37. Use of a therapeutically effective amount of the tumor-associated antigen (TAA) presentation inducer construct according to any one of claims 1 to 18 for induction of innate stimulatory receptor-expressing cell activation in a subject in need thereof.

38. Use of the tumor-associated antigen (TAA) presentation inducer construct according to any one of claims 1 to 18 in the preparation of a medicament for induction of innate stimulatory receptor-expressing cell activation in a subject in need thereof.

39. Use of a therapeutically effective amount of the tumor-associated antigen (TAA) presentation inducer construct according to any one of claims 1 to 18 for induction of a polyclonal T cell response in a subject in need thereof.
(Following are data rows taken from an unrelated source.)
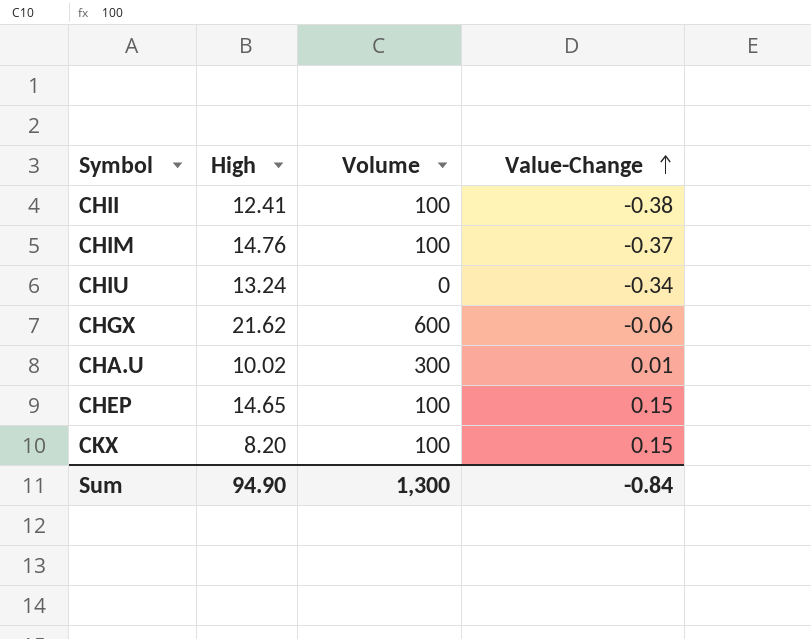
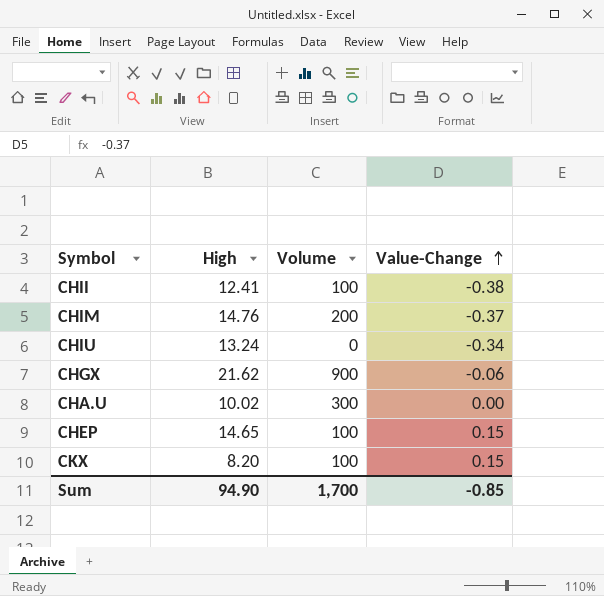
CHIM | Volume: 100 -> 200
CHGX | Volume: 600 -> 900
CHA.U | Value-Change: 0.01 -> 0.00
Sum | Volume: 1,300 -> 1,700
Sum | Value-Change: -0.84 -> -0.85

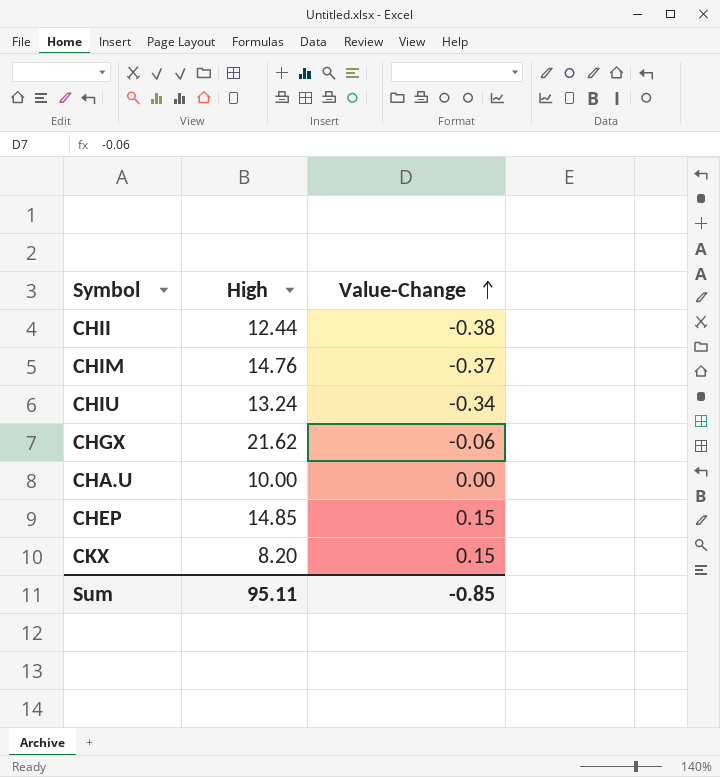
column Volume | position: 3 -> none
CHII | High: 12.41 -> 12.44
CHA.U | High: 10.02 -> 10.00
CHEP | High: 14.65 -> 14.85
Sum | High: 94.90 -> 95.11

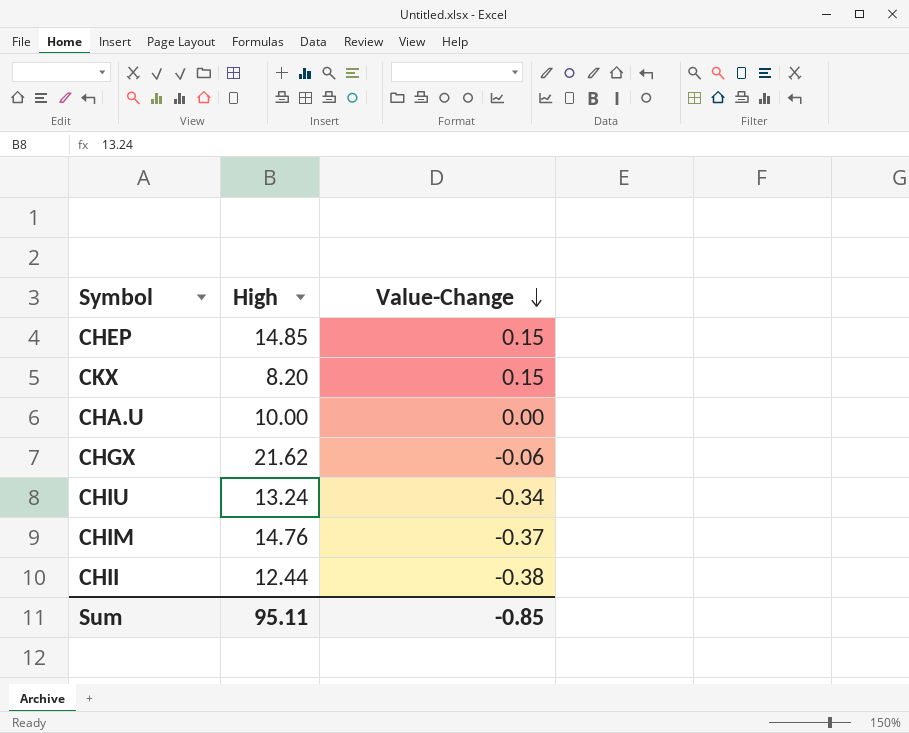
row order: Value-Change ascending -> Value-Change descending

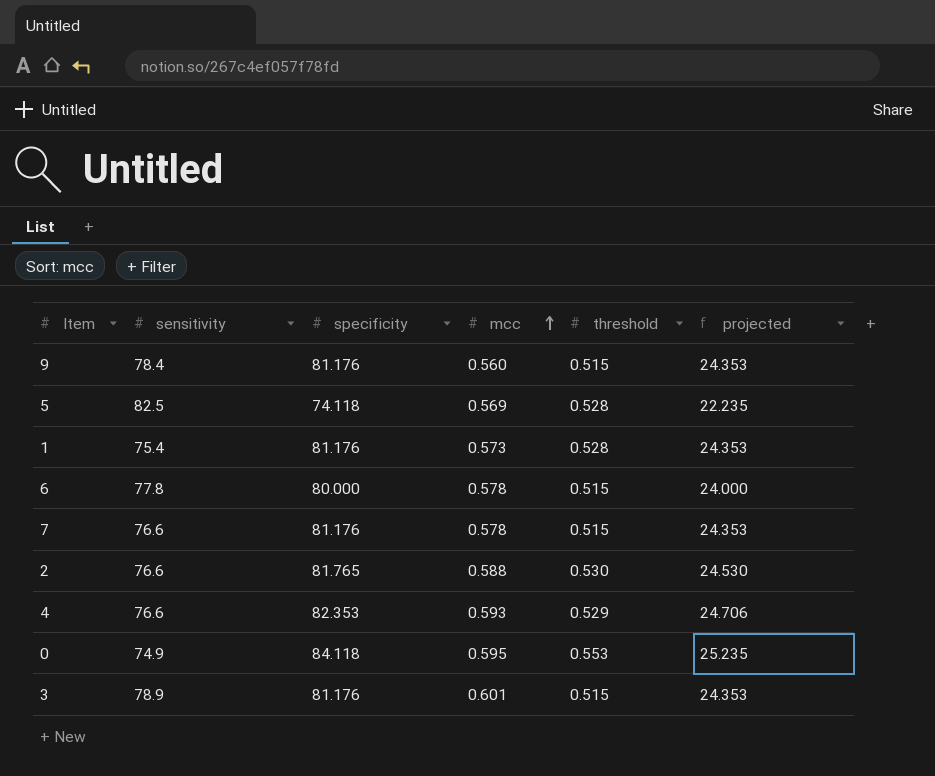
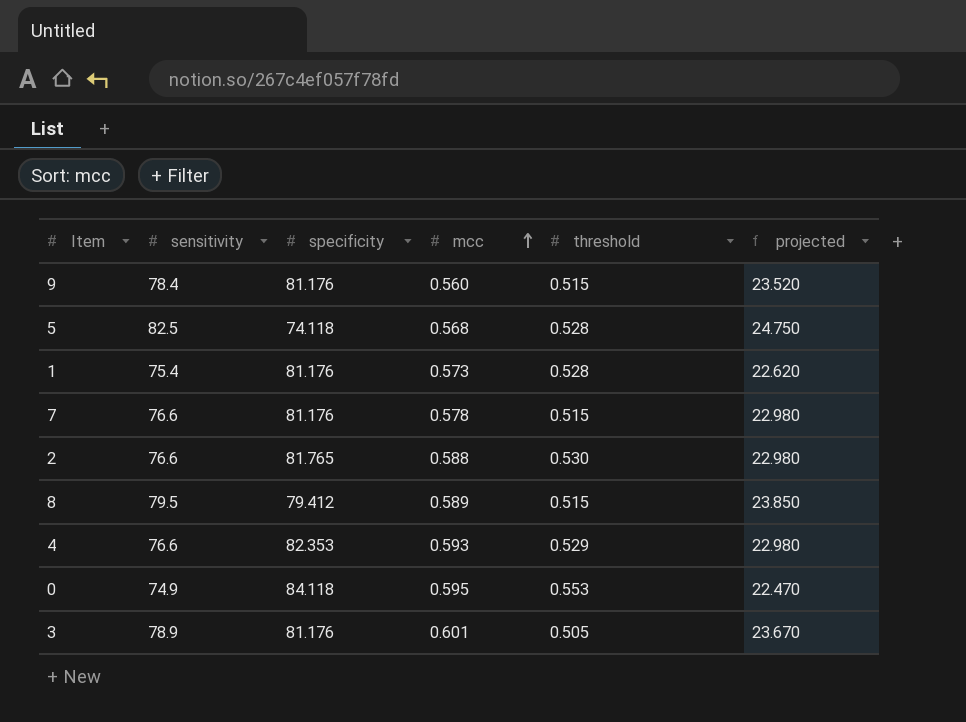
column projected | formula: [specificity] * 0.3 -> [sensitivity] * 0.3
row 6: 77.8 | 80.000 | 0.578 | 0.515 | 24.000 -> none
5 | mcc: 0.569 -> 0.568
row 8: none -> 79.5 | 79.412 | 0.589 | 0.515 | 23.850
3 | threshold: 0.515 -> 0.505

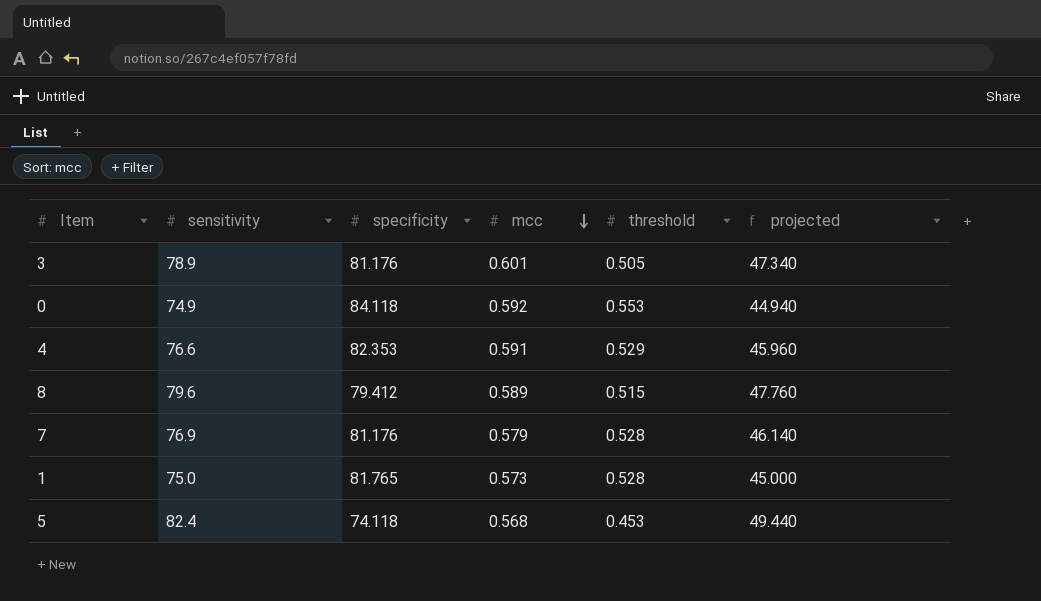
row order: mcc ascending -> mcc descending
column projected | formula: [sensitivity] * 0.3 -> [sensitivity] * 0.6
row 9: 78.4 | 81.176 | 0.560 | 0.515 | 23.520 -> none
row 2: 76.6 | 81.765 | 0.588 | 0.530 | 22.980 -> none
0 | mcc: 0.595 -> 0.592
4 | mcc: 0.593 -> 0.591
8 | sensitivity: 79.5 -> 79.6
7 | sensitivity: 76.6 -> 76.9
7 | mcc: 0.578 -> 0.579
7 | threshold: 0.515 -> 0.528
1 | sensitivity: 75.4 -> 75.0
1 | specificity: 81.176 -> 81.765
5 | sensitivity: 82.5 -> 82.4
5 | threshold: 0.528 -> 0.453

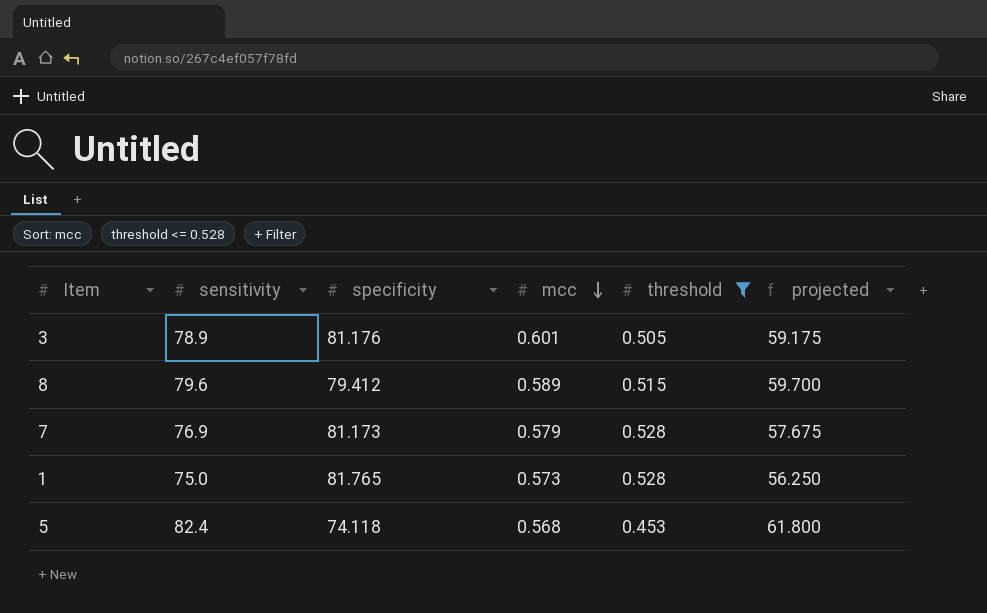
filter: none -> threshold <= 0.528
column projected | formula: [sensitivity] * 0.6 -> [sensitivity] * 0.75
7 | specificity: 81.176 -> 81.173

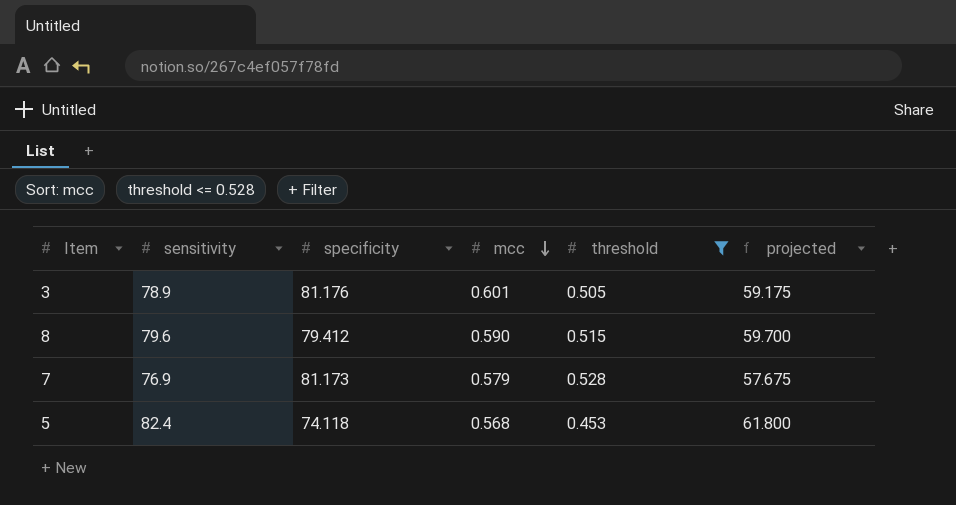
row 1: 75.0 | 81.765 | 0.573 | 0.528 | 56.250 -> none
8 | mcc: 0.589 -> 0.590

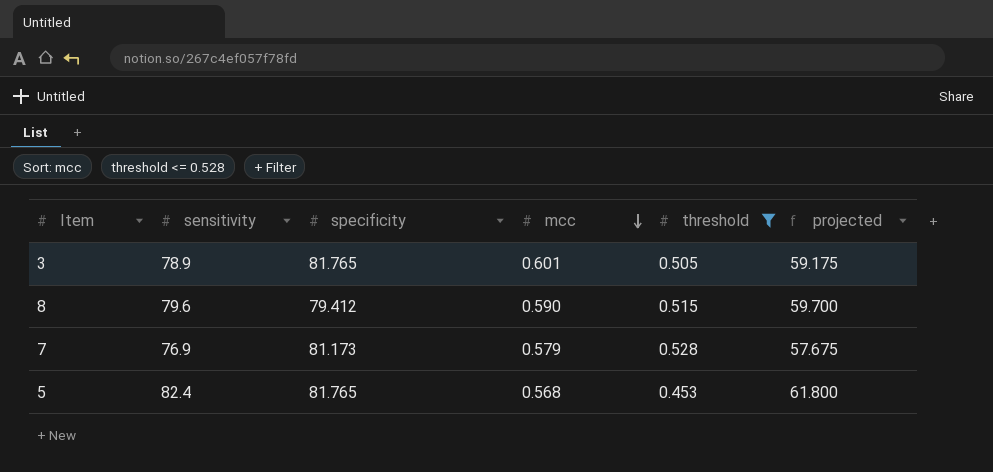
3 | specificity: 81.176 -> 81.765
5 | specificity: 74.118 -> 81.765

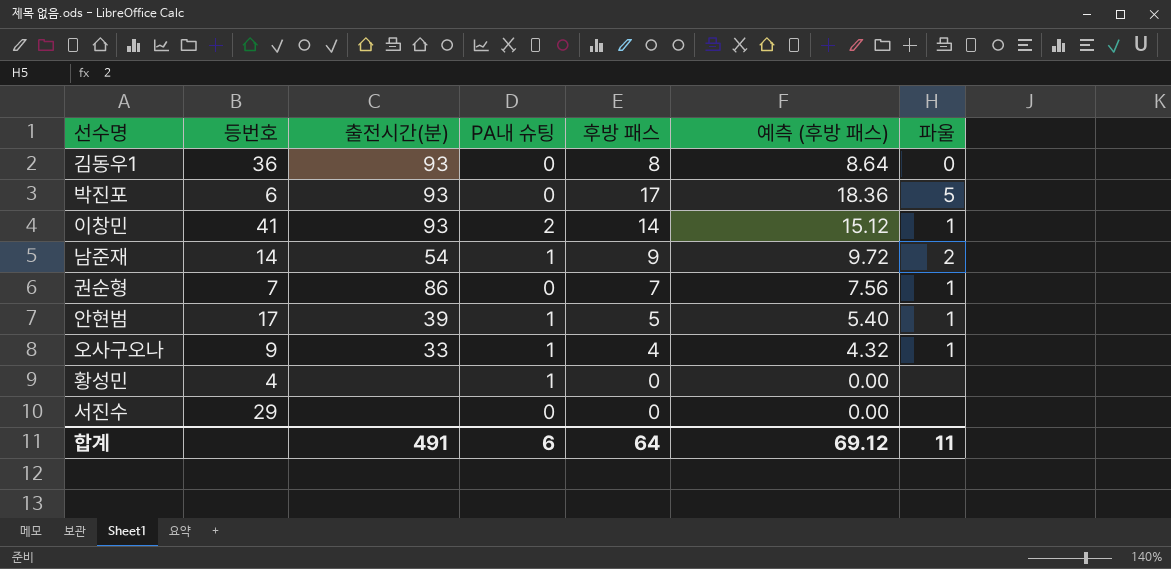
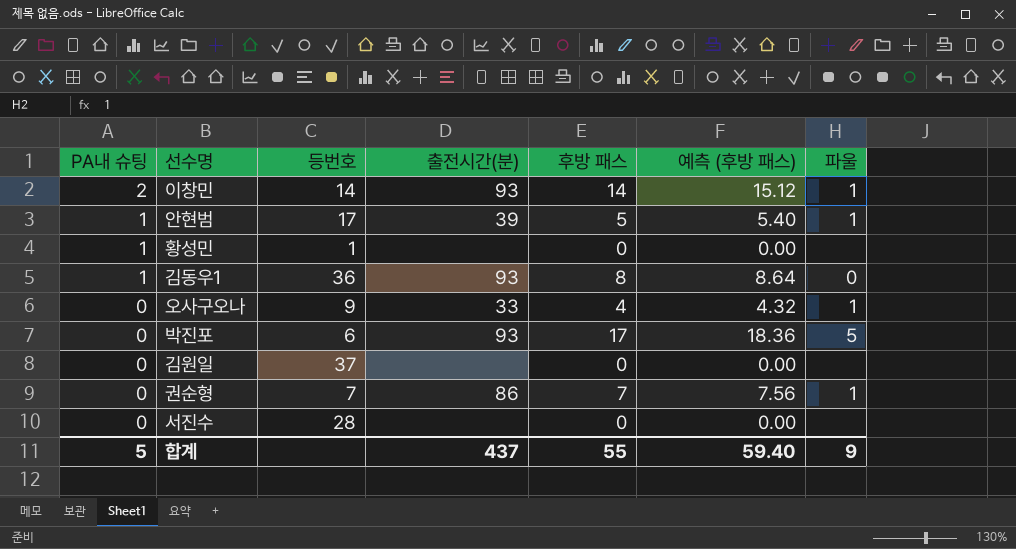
row order: none -> PA내 슈팅 descending
column PA내 슈팅 | position: 4 -> 1
row 남준재: 14 | 54 | 1 | 9 | 9.72 | 2 -> none
이창민 | 등번호: 41 -> 14
황성민 | 등번호: 4 -> 1
김동우1 | PA내 슈팅: 0 -> 1
오사구오나 | PA내 슈팅: 1 -> 0
row 김원일: none -> 0 | 37 | none | 0 | 0.00 | none
서진수 | 등번호: 29 -> 28
합계 | PA내 슈팅: 6 -> 5
합계 | 출전시간(분): 491 -> 437
합계 | 후방 패스: 64 -> 55
합계 | 예측 (후방 패스): 69.12 -> 59.40
합계 | 파울: 11 -> 9

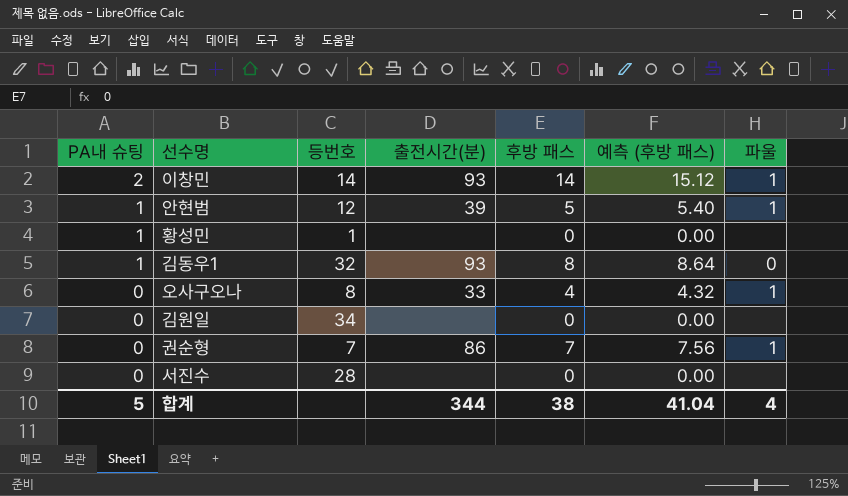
row 박진포: 0 | 6 | 93 | 17 | 18.36 | 5 -> none
안현범 | 등번호: 17 -> 12
김동우1 | 등번호: 36 -> 32
오사구오나 | 등번호: 9 -> 8
김원일 | 등번호: 37 -> 34
합계 | 출전시간(분): 437 -> 344
합계 | 후방 패스: 55 -> 38
합계 | 예측 (후방 패스): 59.40 -> 41.04
합계 | 파울: 9 -> 4

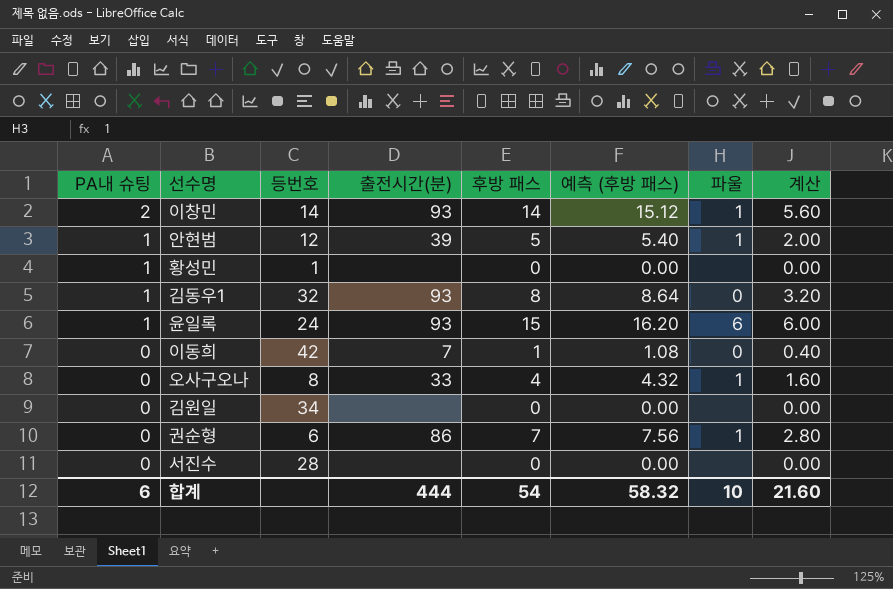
column 계산 | formula: none -> [후방 패스] * 0.4
row 윤일록: none -> 1 | 24 | 93 | 15 | 16.20 | 6 | 6.00
row 이동희: none -> 0 | 42 | 7 | 1 | 1.08 | 0 | 0.40
권순형 | 등번호: 7 -> 6
합계 | PA내 슈팅: 5 -> 6
합계 | 출전시간(분): 344 -> 444
합계 | 후방 패스: 38 -> 54
합계 | 예측 (후방 패스): 41.04 -> 58.32
합계 | 파울: 4 -> 10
40. Use of the tumor-associated antigen (TAA) presentation inducer construct according to any one of claims 1 to 18 in the preparation of a medicament for induction of a polyclonal T cell response in a subject in need thereof.

41. Use of a therapeutically effective amount of expanded, activated or differentiated T
cells prepared according to the method of claim 28 or 29 in the treatment of a cancer in a subject in need thereof.

42. Use of expanded, activated or differentiated T cells prepared according to the method of claim 28 or 29 in the preparation of a medicament for treating cancer in a subject in need thereof.